* **TASK DESCRIPTION**
Reproduce, exactly and in full, the lines from the one with "to 3 tumors" through the one with "- Statutes (Repeals" in the data below; drop pictures.

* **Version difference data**
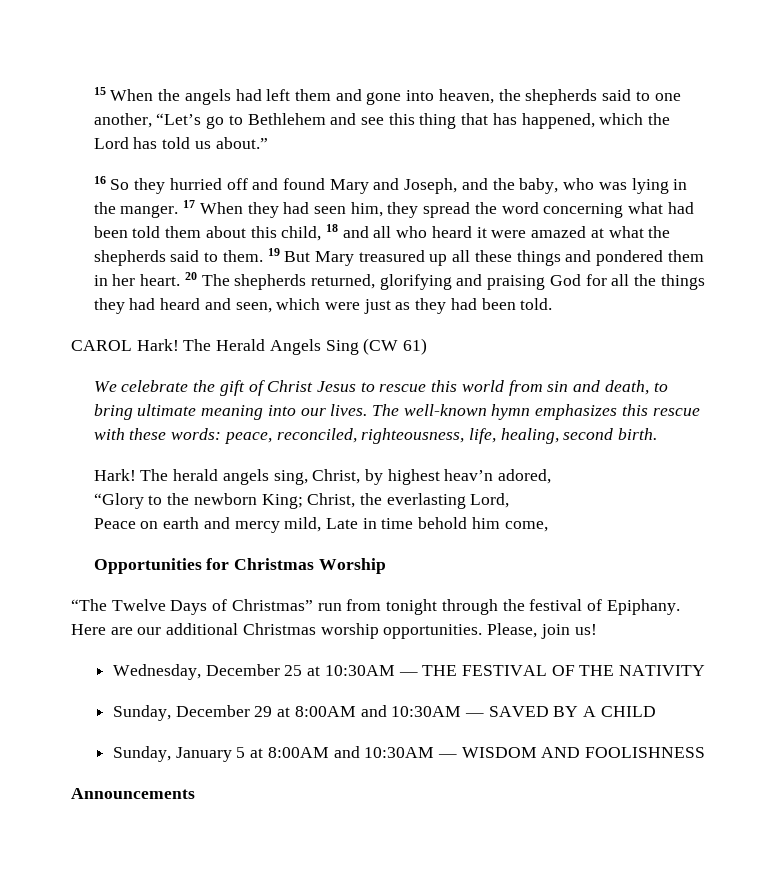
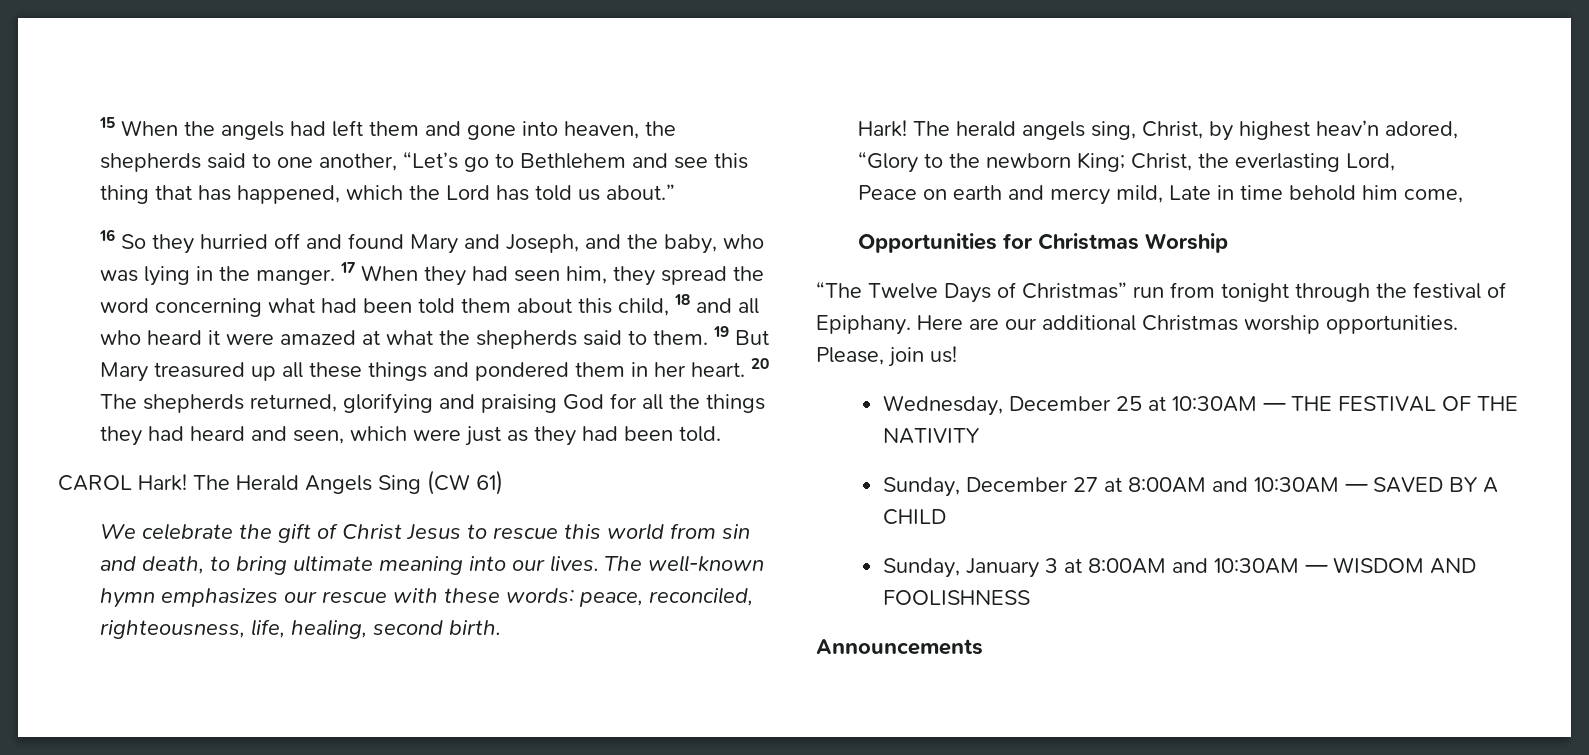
- The well-known hymn emphasizes this rescue with these words: peace, reconciled, righteousness, life, healing, second birth.
+ The well-known hymn emphasizes our rescue with these words: peace, reconciled, righteousness, life, healing, second birth.
- Sunday, December 29 at 8:00AM and 10:30AM — SAVED BY A CHILD
+ Sunday, December 27 at 8:00AM and 10:30AM — SAVED BY A CHILD
- Sunday, January 5 at 8:00AM and 10:30AM — WISDOM AND FOOLISHNESS
+ Sunday, January 3 at 8:00AM and 10:30AM — WISDOM AND FOOLISHNESS

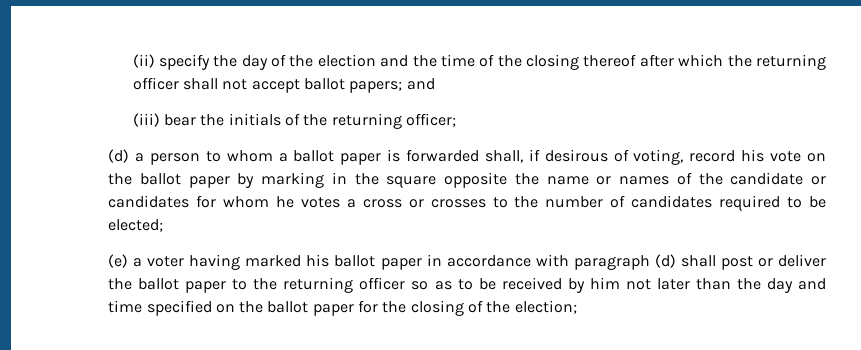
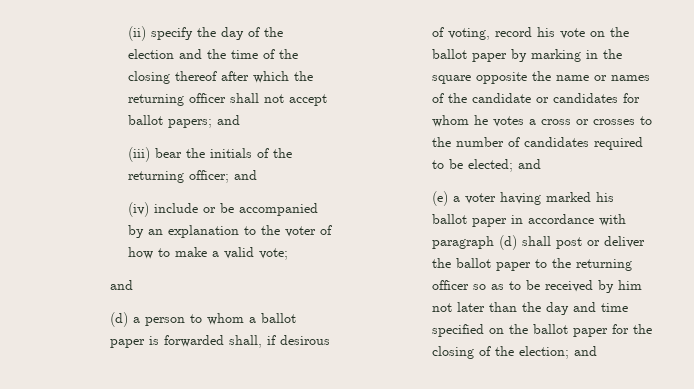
- (iii) bear the initials of the returning officer;
+ (iii) bear the initials of the returning officer; and
+ (iv) include or be accompanied by an explanation to the voter of how to make a valid vote;
+ and
- (d) a person to whom a ballot paper is forwarded shall, if desirous of voting, record his vote on the ballot paper by marking in the square opposite the name or names of the candidate or candidates for whom he votes a cross or crosses to the number of candidates required to be elected;
+ (d) a person to whom a ballot paper is forwarded shall, if desirous of voting, record his vote on the ballot paper by marking in the square opposite the name or names of the candidate or candidates for whom he votes a cross or crosses to the number of candidates required to be elected; and
- (e) a voter having marked his ballot paper in accordance with paragraph (d) shall post or deliver the ballot paper to the returning officer so as to be received by him not later than the day and time specified on the ballot paper for the closing of the election;
+ (e) a voter having marked his ballot paper in accordance with paragraph (d) shall post or deliver the ballot paper to the returning officer so as to be received by him not later than the day and time specified on the ballot paper for the closing of the election; and

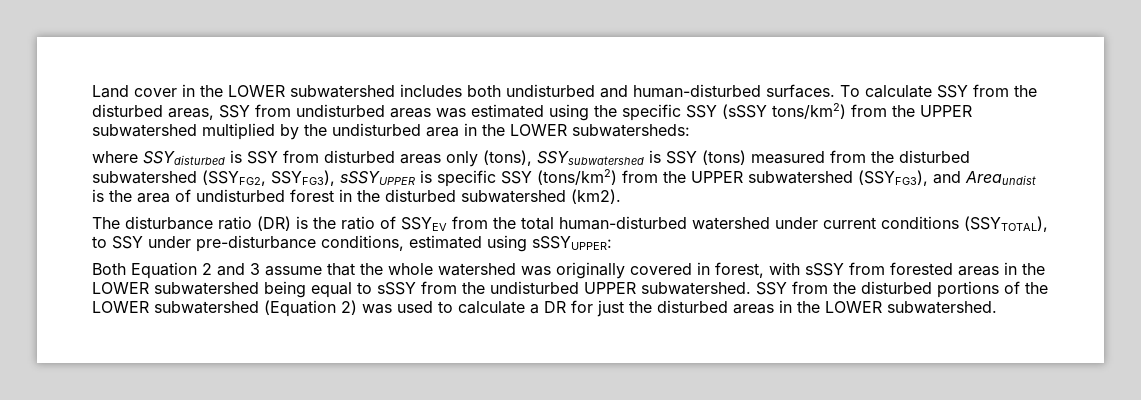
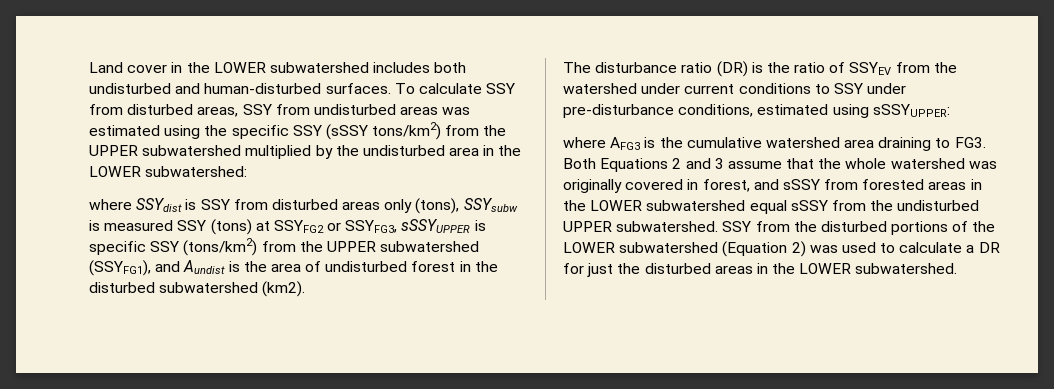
- To calculate SSY from the disturbed areas, SSY from undisturbed areas was estimated using the specific SSY (sSSY tons/km2) from the UPPER subwatershed multiplied by the undisturbed area in the LOWER subwatersheds:
- where SSYdisturbed is SSY from disturbed areas only (tons), SSYsubwatershed is SSY (tons) measured from the disturbed subwatershed (SSYFG2, SSYFG3), sSSYUPPER is specific SSY (tons/km2) from the UPPER subwatershed (SSYFG3), and Areaundist is the area of undisturbed forest in the disturbed subwatershed (km2).
+ To calculate SSY from disturbed areas, SSY from undisturbed areas was estimated using the specific SSY (sSSY tons/km2) from the UPPER subwatershed multiplied by the undisturbed area in the LOWER subwatershed:
+ where SSYdist is SSY from disturbed areas only (tons), SSYsubw is measured SSY (tons) at SSYFG2 or SSYFG3, sSSYUPPER is specific SSY (tons/km2) from the UPPER subwatershed (SSYFG1), and Aundist is the area of undisturbed forest in the disturbed subwatershed (km2).
- The disturbance ratio (DR) is the ratio of SSYEV from the total human-disturbed watershed under current conditions (SSYTOTAL), to SSY under pre-disturbance conditions, estimated using sSSYUPPER:
+ The disturbance ratio (DR) is the ratio of SSYEV from the watershed under current conditions to SSY under pre-disturbance conditions, estimated using sSSYUPPER:
- Both Equation 2 and 3 assume that the whole watershed was originally covered in forest, with sSSY from forested areas in the LOWER subwatershed being equal to sSSY from the undisturbed UPPER subwatershed.
+ where AFG3 is the cumulative watershed area draining to FG3. Both Equations 2 and 3 assume that the whole watershed was originally covered in forest, and sSSY from forested areas in the LOWER subwatershed equal sSSY from the undisturbed UPPER subwatershed.

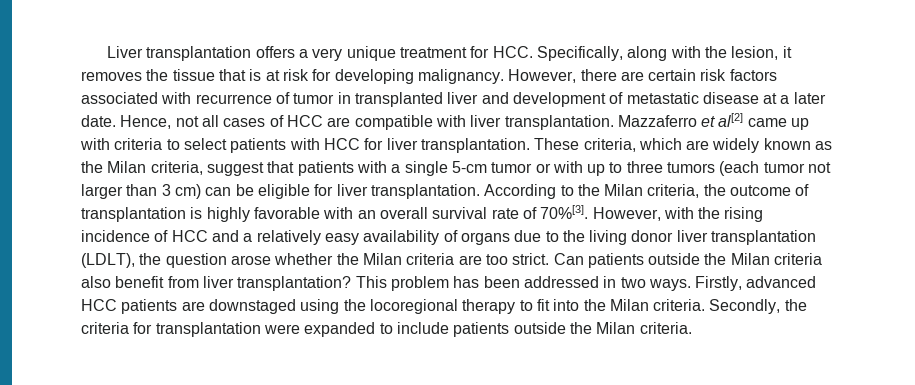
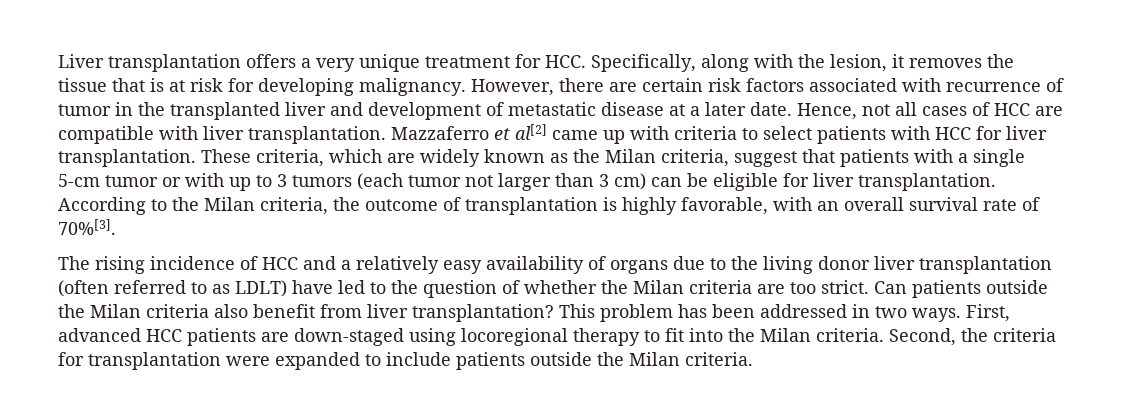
- However, there are certain risk factors associated with recurrence of tumor in transplanted liver and development of metastatic disease at a later date.
+ However, there are certain risk factors associated with recurrence of tumor in the transplanted liver and development of metastatic disease at a later date.
- These criteria, which are widely known as the Milan criteria, suggest that patients with a single 5-cm tumor or with up to three tumors (each tumor not larger than 3 cm) can be eligible for liver transplantation.
+ These criteria, which are widely known as the Milan criteria, suggest that patients with a single 5-cm tumor or with up to 3 tumors (each tumor not larger than 3 cm) can be eligible for liver transplantation.
- According to the Milan criteria, the outcome of transplantation is highly favorable with an overall survival rate of 70%[3]. However, with the rising incidence of HCC and a relatively easy availability of organs due to the living donor liver transplantation (LDLT), the question arose whether the Milan criteria are too strict.
+ According to the Milan criteria, the outcome of transplantation is highly favorable, with an overall survival rate of 70%[3].
+ The rising incidence of HCC and a relatively easy availability of organs due to the living donor liver transplantation (often referred to as LDLT) have led to the question of whether the Milan criteria are too strict.
- Firstly, advanced HCC patients are downstaged using the locoregional therapy to fit into the Milan criteria.
+ First, advanced HCC patients are down-staged using locoregional therapy to fit into the Milan criteria.
- Secondly, the criteria for transplantation were expanded to include patients outside the Milan criteria.
+ Second, the criteria for transplantation were expanded to include patients outside the Milan criteria.

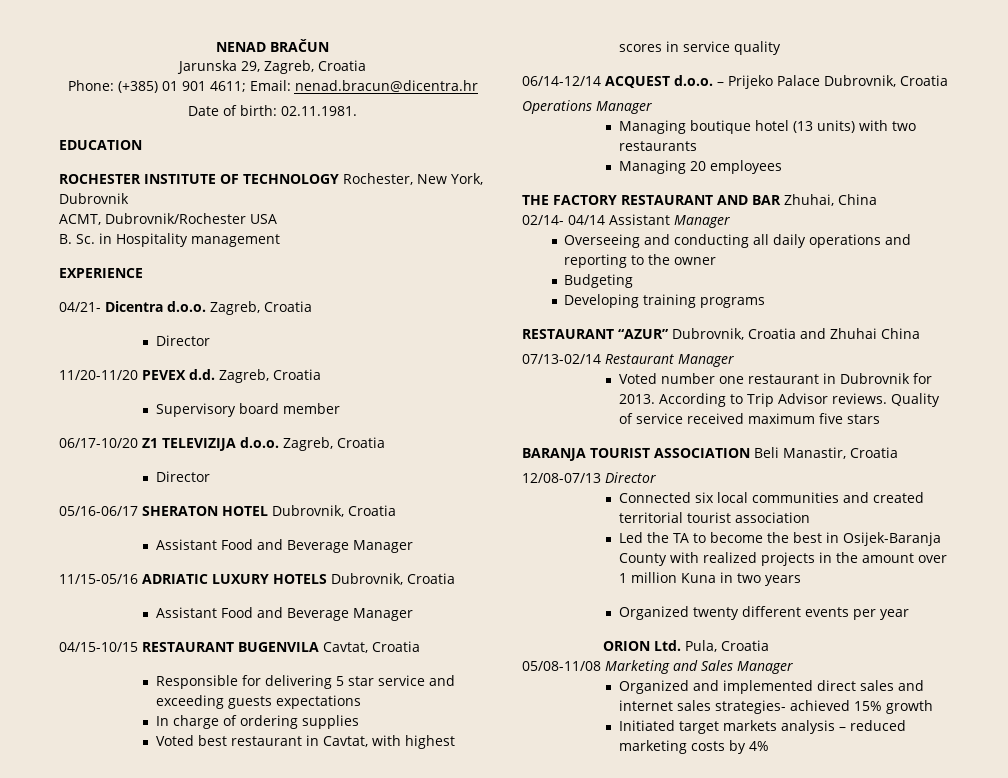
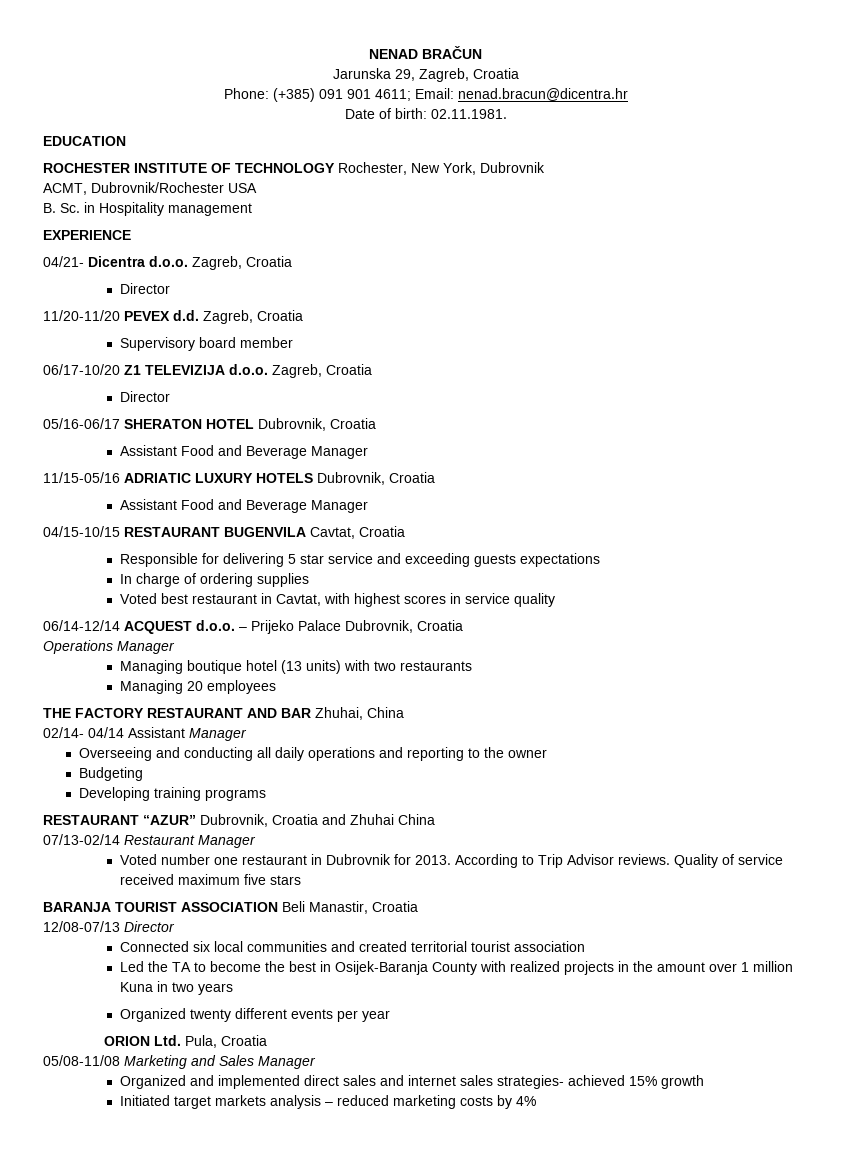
- Phone: (+385) 01 901 4611; Email: nenad.bracun@dicentra.hr
+ Phone: (+385) 091 901 4611; Email: nenad.bracun@dicentra.hr

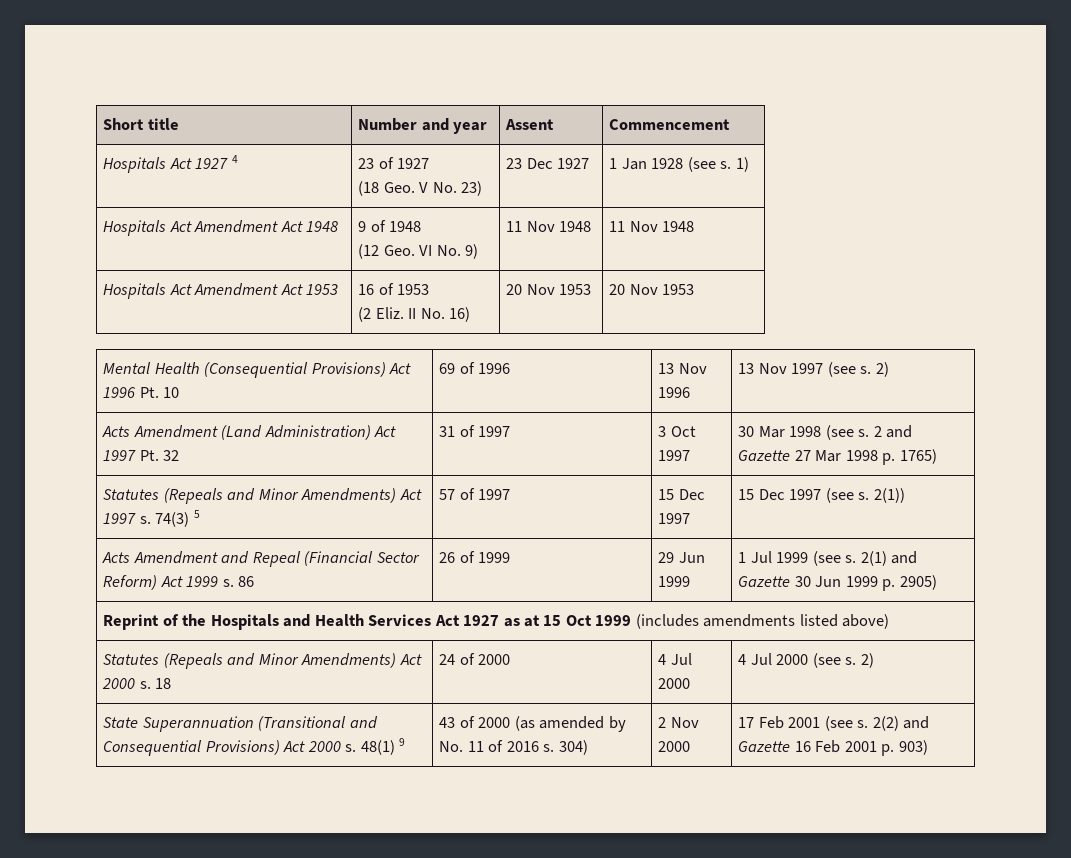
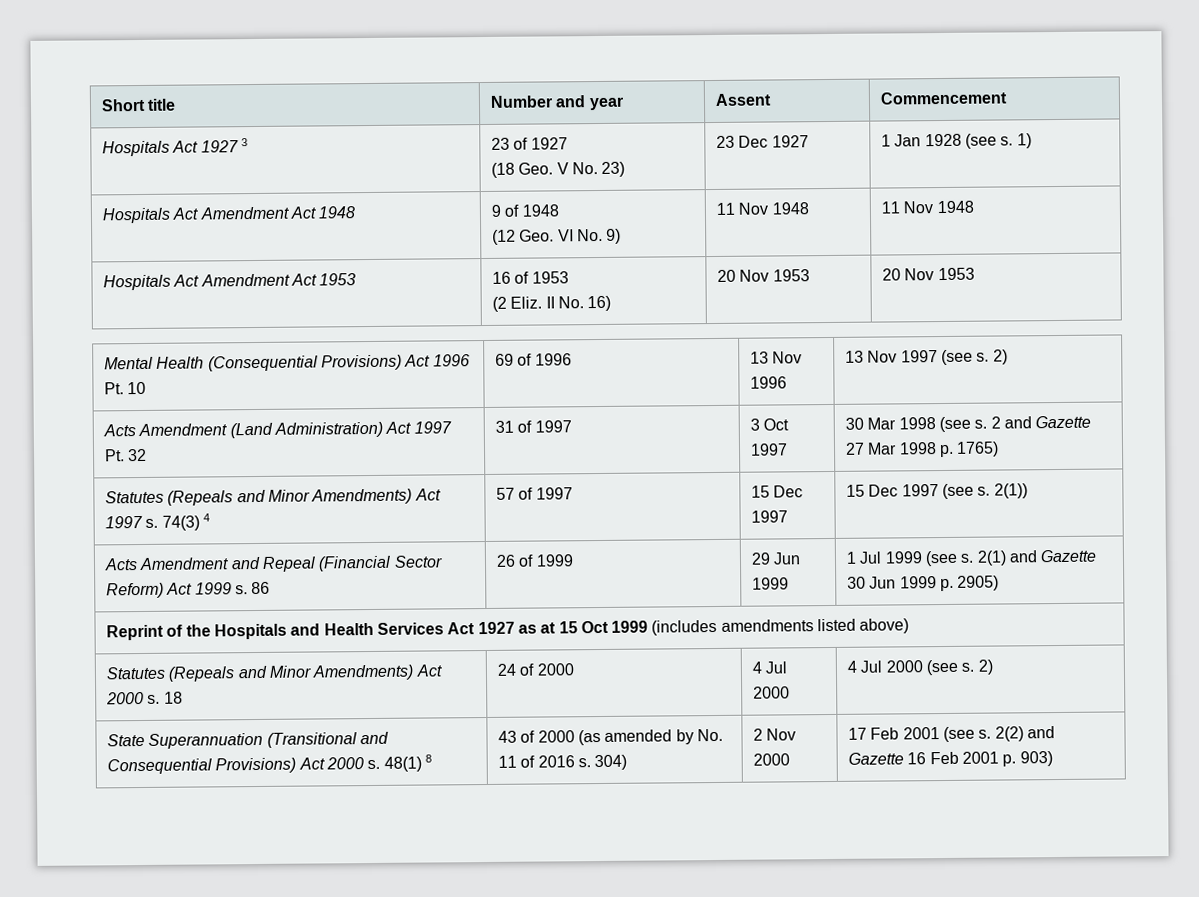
- Hospitals Act 1927 4 | 23 of 1927
+ Hospitals Act 1927 3 | 23 of 1927
- Statutes (Repeals and Minor Amendments) Act 1997 s. 74(3) 5 | 57 of 1997 | 15 Dec 1997 | 15 Dec 1997 (see s. 2(1))
+ Statutes (Repeals and Minor Amendments) Act 1997 s. 74(3) 4 | 57 of 1997 | 15 Dec 1997 | 15 Dec 1997 (see s. 2(1))
- State Superannuation (Transitional and Consequential Provisions) Act 2000 s. 48(1) 9 | 43 of 2000 (as amended by No. 11 of 2016 s. 304) | 2 Nov 2000 | 17 Feb 2001 (see s. 2(2) and Gazette 16 Feb 2001 p. 903)
+ State Superannuation (Transitional and Consequential Provisions) Act 2000 s. 48(1) 8 | 43 of 2000 (as amended by No. 11 of 2016 s. 304) | 2 Nov 2000 | 17 Feb 2001 (see s. 2(2) and Gazette 16 Feb 2001 p. 903)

* **YOUR RESPONSE**
+ These criteria, which are widely known as the Milan criteria, suggest that patients with a single 5-cm tumor or with up to 3 tumors (each tumor not larger than 3 cm) can be eligible for liver transplantation.
- According to the Milan criteria, the outcome of transplantation is highly favorable with an overall survival rate of 70%[3]. However, with the rising incidence of HCC and a relatively easy availability of organs due to the living donor liver transplantation (LDLT), the question arose whether the Milan criteria are too strict.
+ According to the Milan criteria, the outcome of transplantation is highly favorable, with an overall survival rate of 70%[3].
+ The rising incidence of HCC and a relatively easy availability of organs due to the living donor liver transplantation (often referred to as LDLT) have led to the question of whether the Milan criteria are too strict.
- Firstly, advanced HCC patients are downstaged using the locoregional therapy to fit into the Milan criteria.
+ First, advanced HCC patients are down-staged using locoregional therapy to fit into the Milan criteria.
- Secondly, the criteria for transplantation were expanded to include patients outside the Milan criteria.
+ Second, the criteria for transplantation were expanded to include patients outside the Milan criteria.

- Phone: (+385) 01 901 4611; Email: nenad.bracun@dicentra.hr
+ Phone: (+385) 091 901 4611; Email: nenad.bracun@dicentra.hr

- Hospitals Act 1927 4 | 23 of 1927
+ Hospitals Act 1927 3 | 23 of 1927
- Statutes (Repeals and Minor Amendments) Act 1997 s. 74(3) 5 | 57 of 1997 | 15 Dec 1997 | 15 Dec 1997 (see s. 2(1))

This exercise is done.